Una cosa a cui non mi sono ancora abituata, ad esempio, è questa: da che mondo è mondo a Bologna (ma anche a Ferrara, per dire) i negozi son chiusi il giovedì pomeriggio. A Firenze gli alimentari chiudono il mercoledì pomeriggio e tutti gli altri il lunedì mattina. Ogni volta che esco e vedo la cartoleria aperta resto basita per un secondo a chiedermi perchè invece il fruttivendolo sia chiuso.
Ecco... il fruttivendolo. A Firenze si chiama ortolano. E se a Bologna cerchi un posto dove vendano anche alcuni generi "no-food" tipo la carta da cucina o la carta igienica o qualche detersivo piuttosto che il pane e il prosciutto, vai dal droghiere. A Firenze ti guardano con circospezione e dopo aver sondato le tue intenzioni con qualche domanda buttata li' ti sparano un "aaaah! il pizzicagnolo!!". Che -mi raccomando- non è da confondersi col civaiolo: una sorta di droghiere specializzato in legumi, sementi, articoli da giardino.

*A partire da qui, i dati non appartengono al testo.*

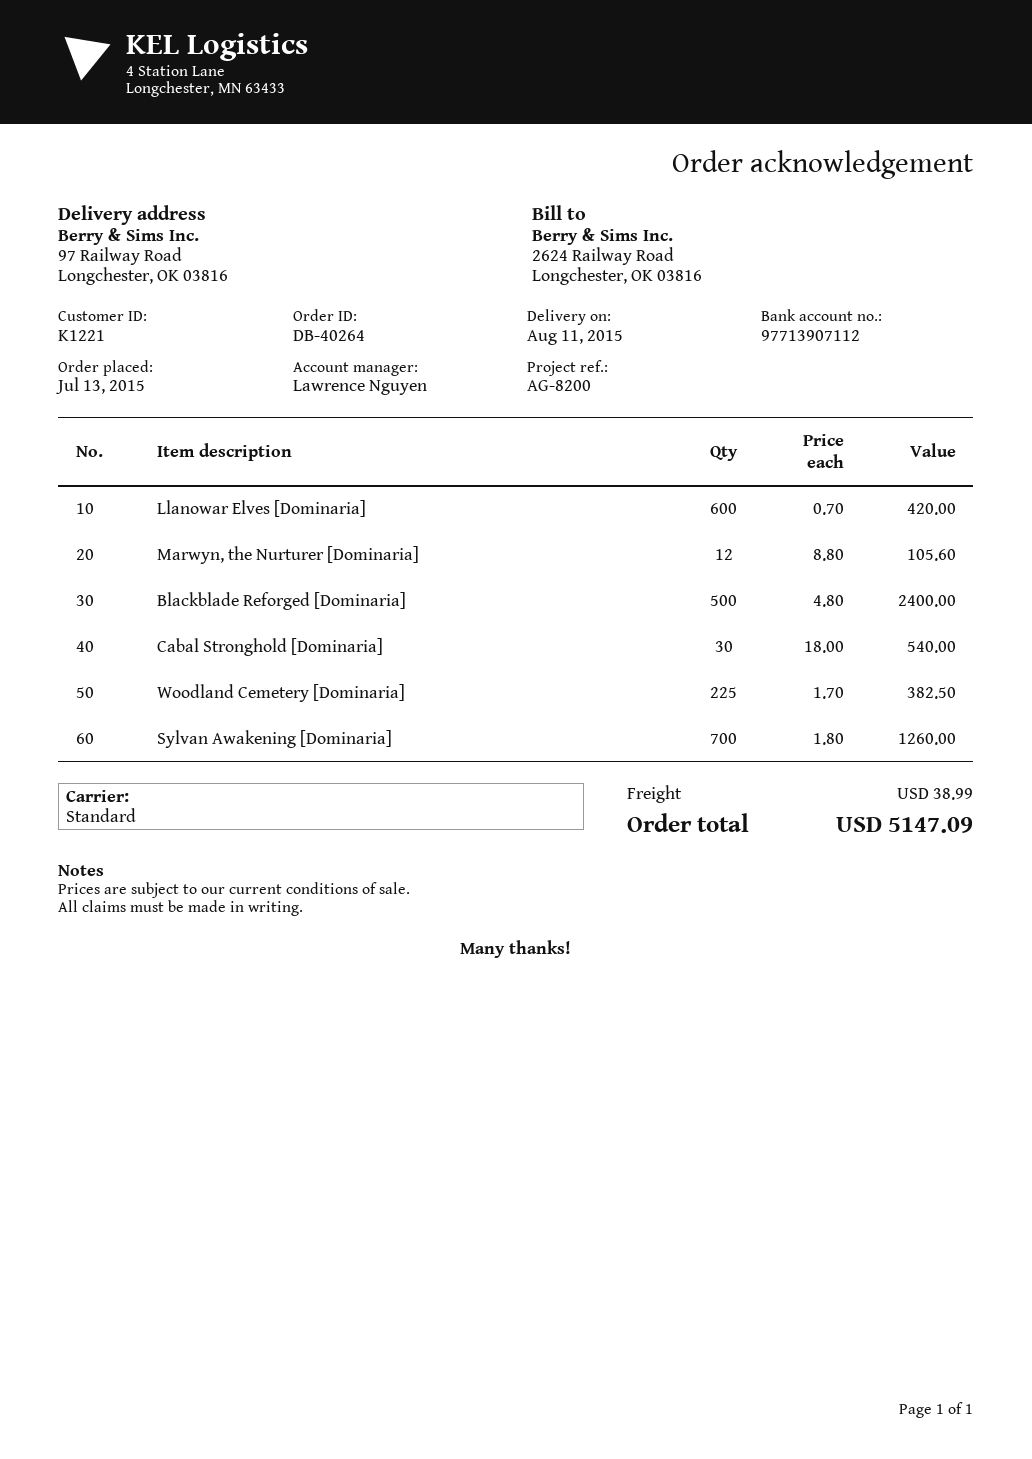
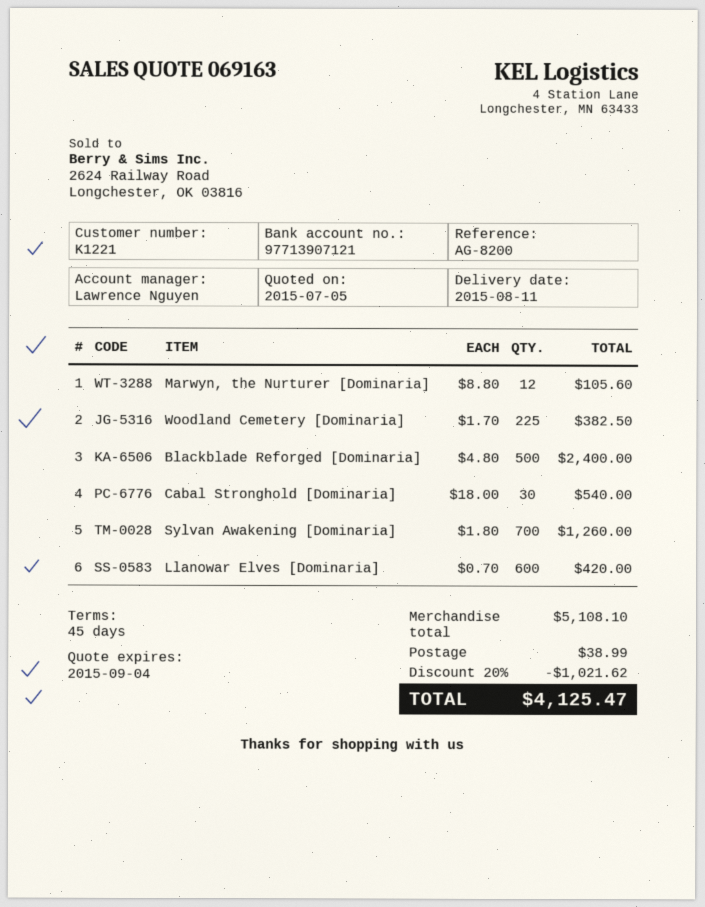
bank account: 97713907112 -> 97713907121
discount: none -> 20% = 1021.62
total: 5147.09 -> 4125.47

Se a Bologna entri dal macellaio e chiedi una bistecca ti danno la fettina da fare in padella. Se lo fai a Firenze ti ammollano un chilo di carne alta tre dita. Se a Bologna chiedi le bracioline ti danno quelle di maiale, con l'osso. A Firenze invece ti danno... la fettina da fare in padella.
Per non parlare poi delle cose semplici semplici, come siamo noi massaie (ndt: casalinghe) tipo il lavello della cucina. Quello dove lavi i piatti e sotto cui riponi solitamente il secchio della spazzatura (ndt: il rusco) e i detersivi.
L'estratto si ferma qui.